Edit tracking data
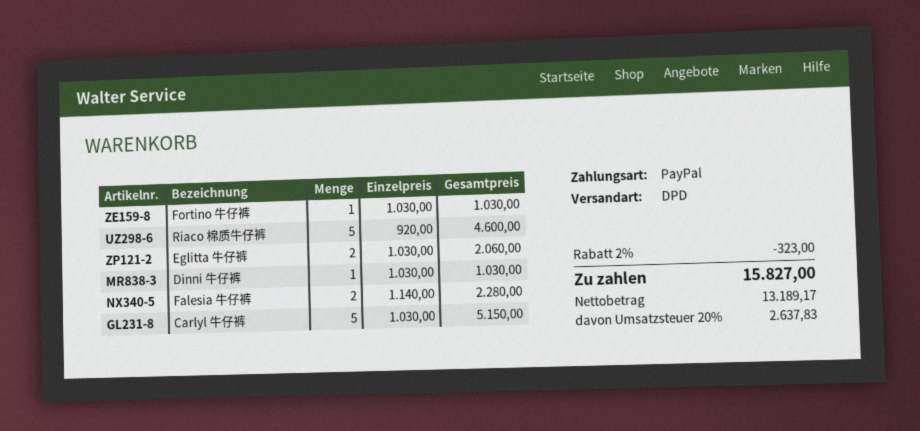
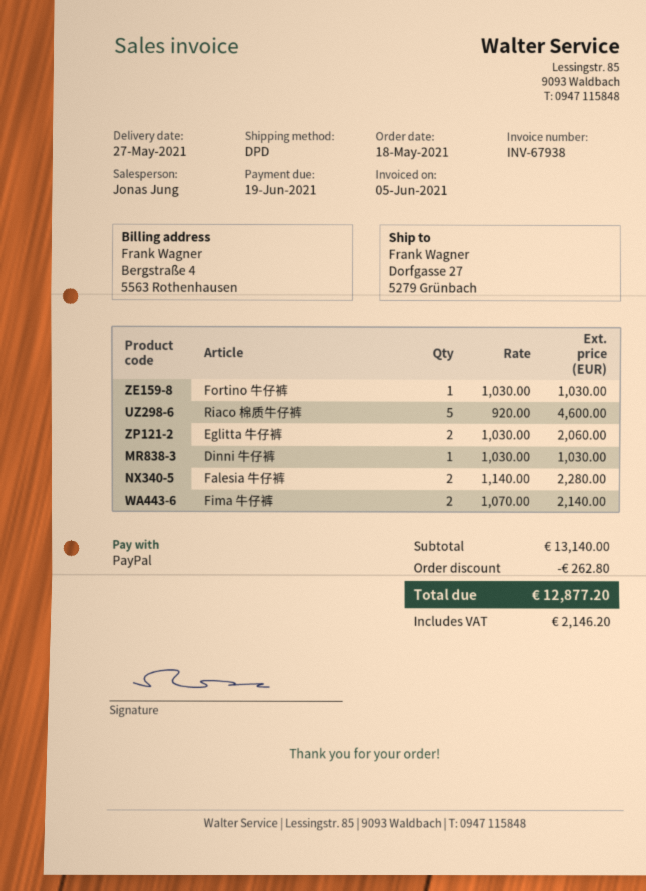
Carlyl 牛仔裤: 5 x 1030.00 = 5150.00 -> none
Fima 牛仔裤: none -> 2 x 1070.00 = 2140.00
discount: 323.00 -> 262.80
tax: 2637.83 -> 2146.20
total: 15827.00 -> 12877.20

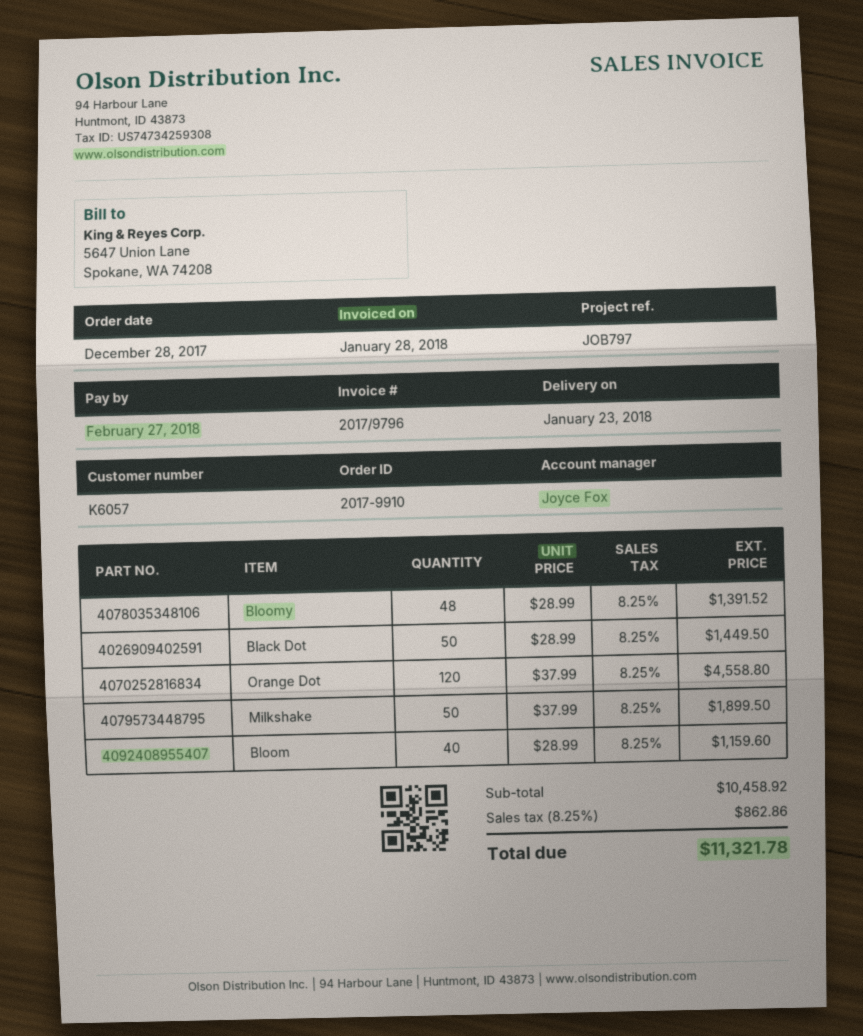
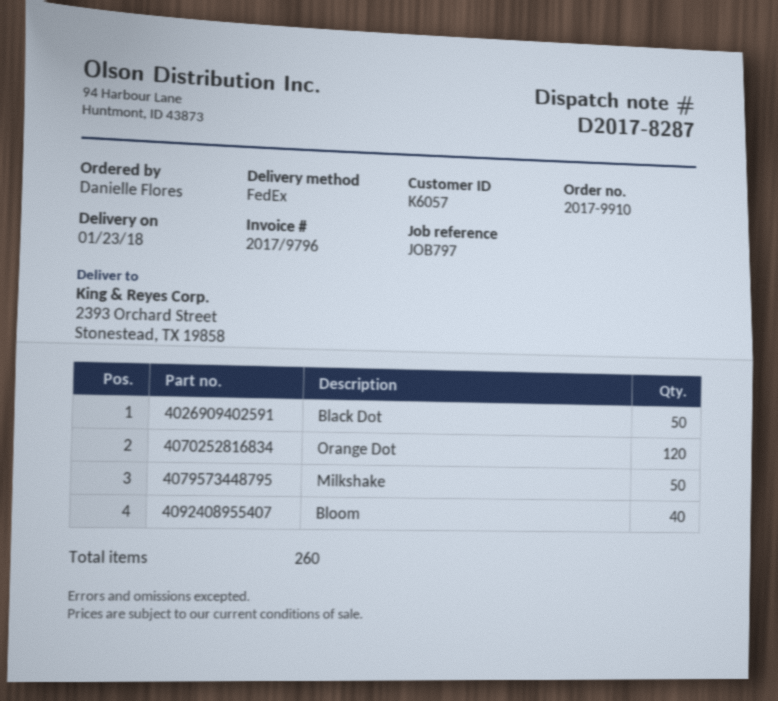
Bloomy: 48 -> none

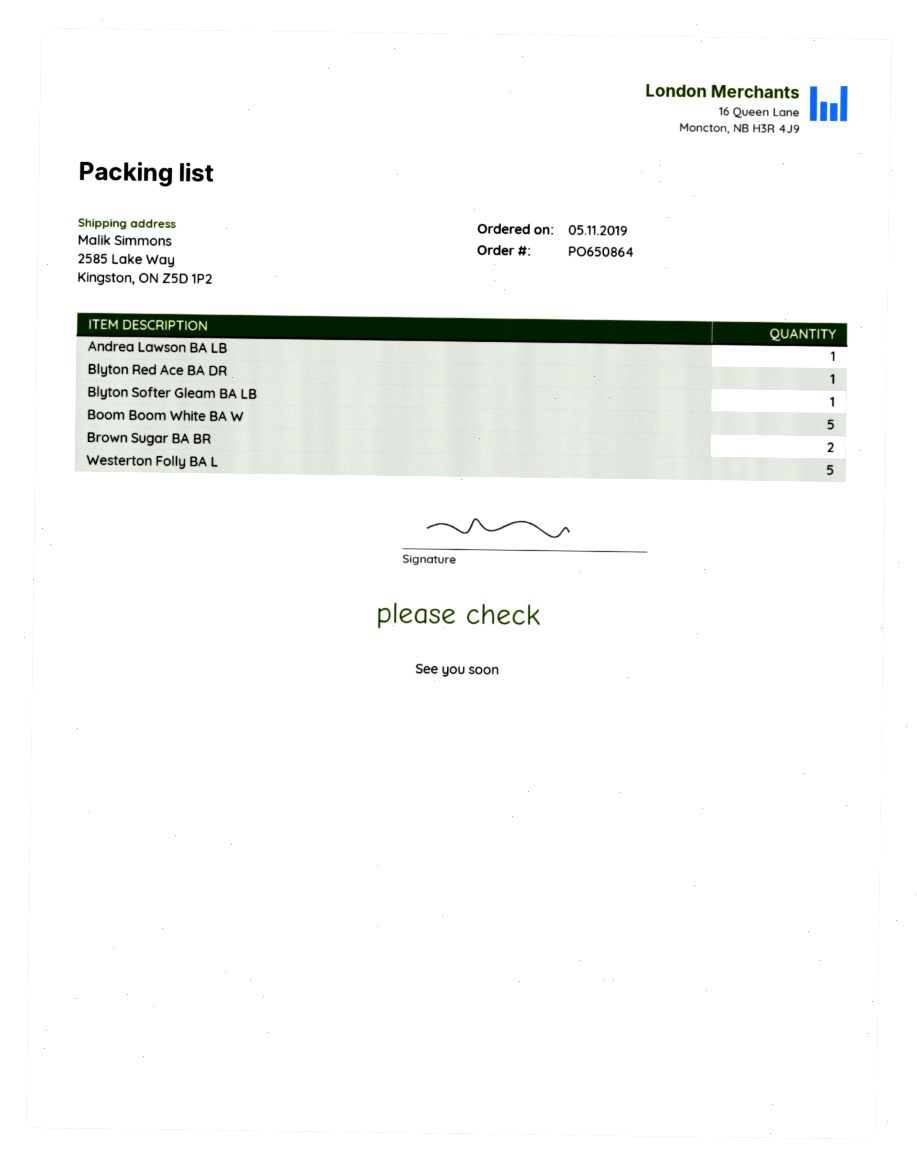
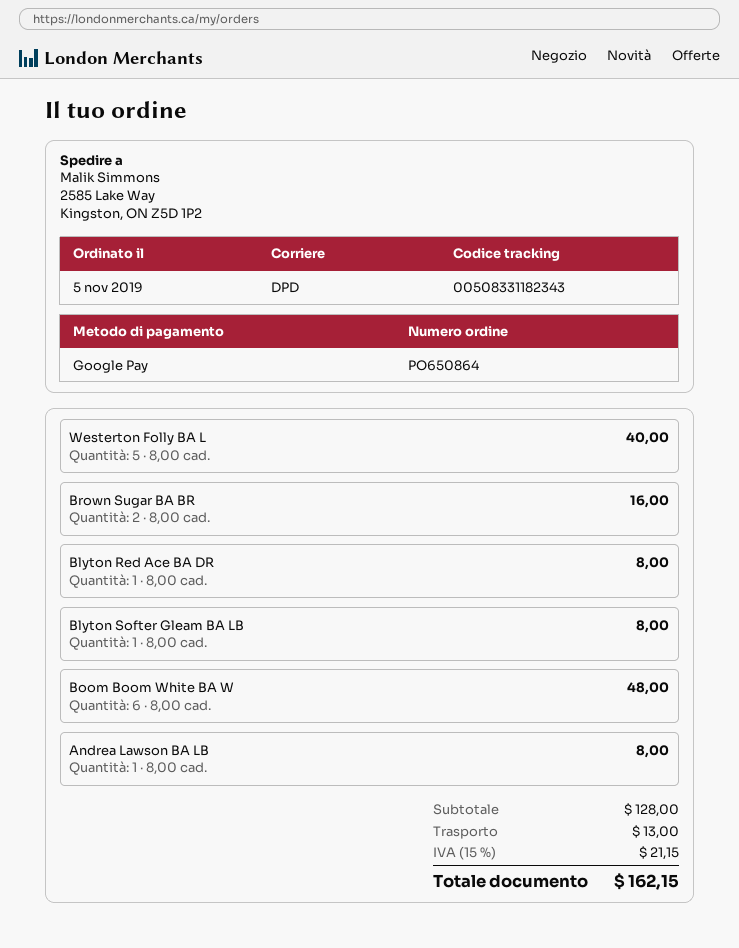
Boom Boom White BA W: 5 -> 6

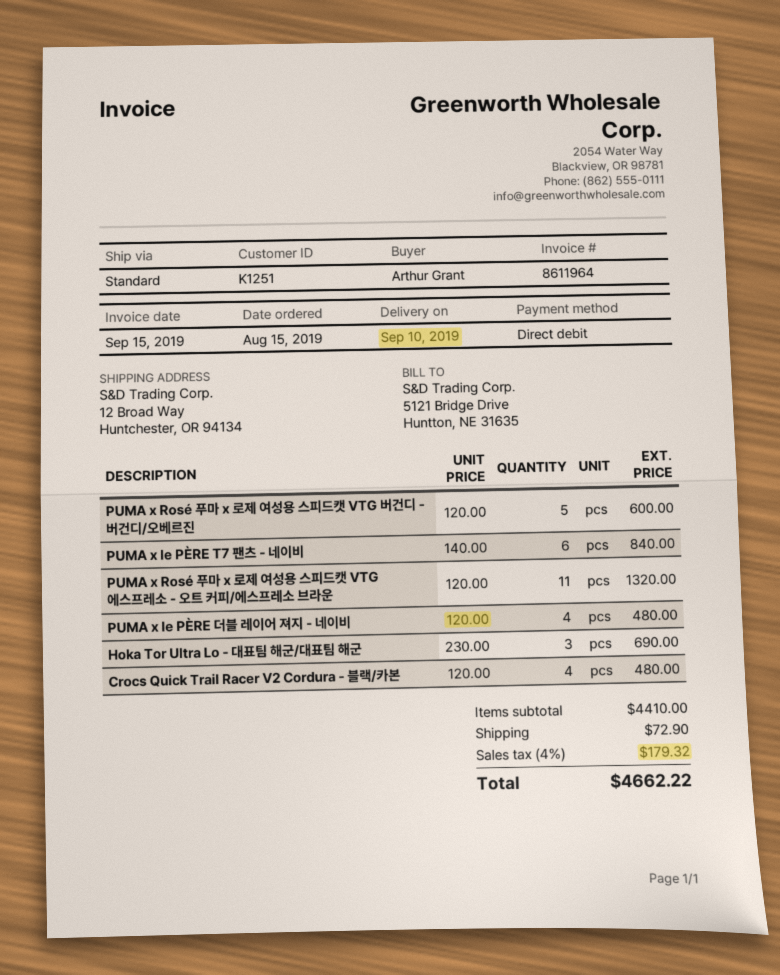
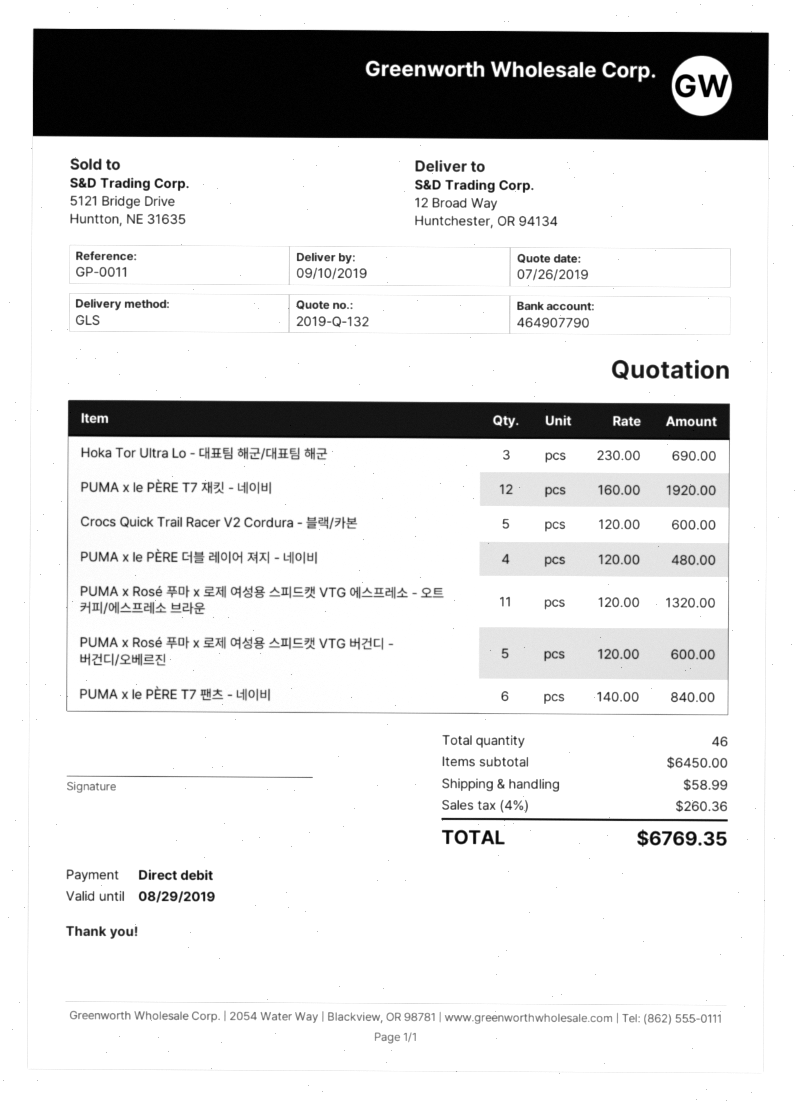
shipping method: standard -> GLS
Crocs Quick Trail Racer V2 Cordura - 블랙/카본: 4 x 120.00 = 480.00 -> 5 x 120.00 = 600.00
PUMA x le PÈRE T7 재킷 - 네이비: none -> 12 x 160.00 = 1920.00
subtotal: 4410.00 -> 6450.00
shipping: 72.90 -> 58.99
tax: 4% = 179.32 -> 4% = 260.36
total: 4662.22 -> 6769.35

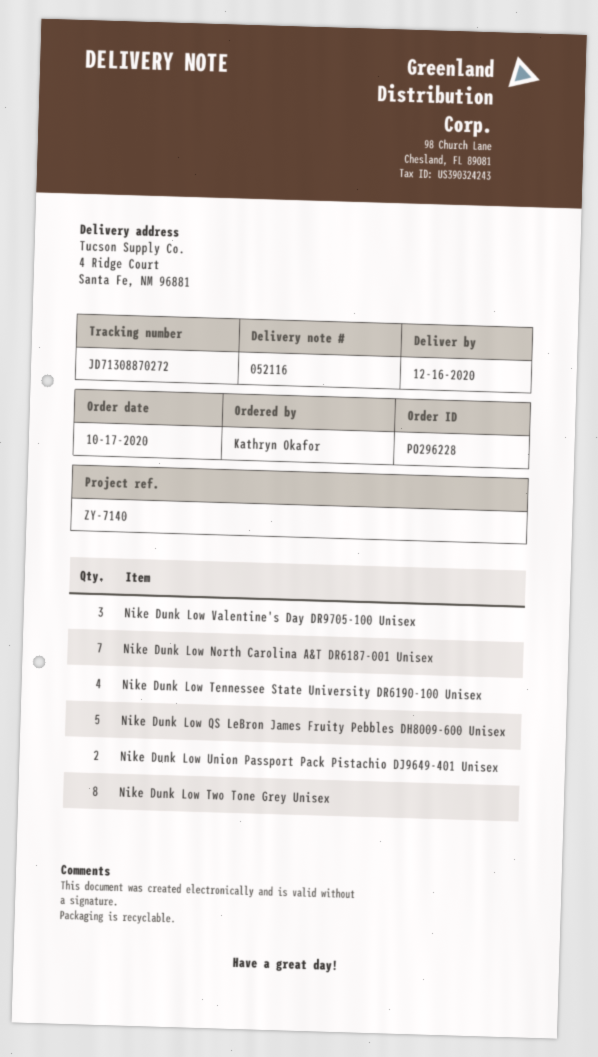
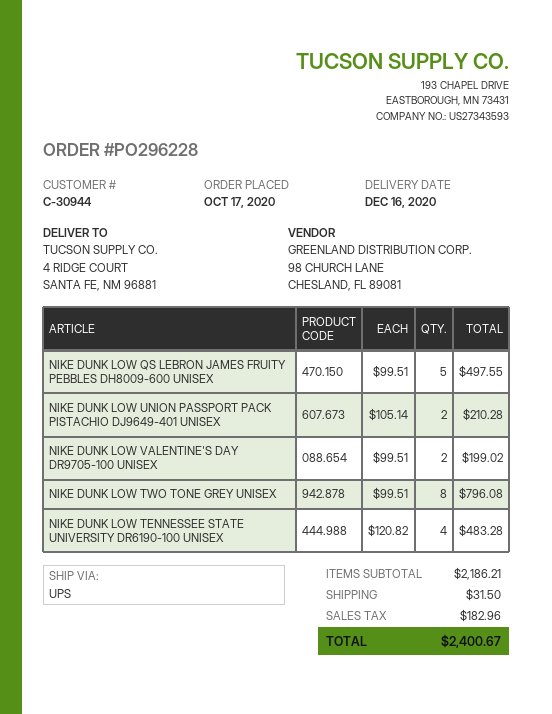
Nike Dunk Low Valentine's Day DR9705-100 Unisex: 3 -> 2
Nike Dunk Low North Carolina A&T DR6187-001 Unisex: 7 -> none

What the task asks » In how many lines of the records does the word "Nike" appear? Give the number alone.

Exercise solution » 2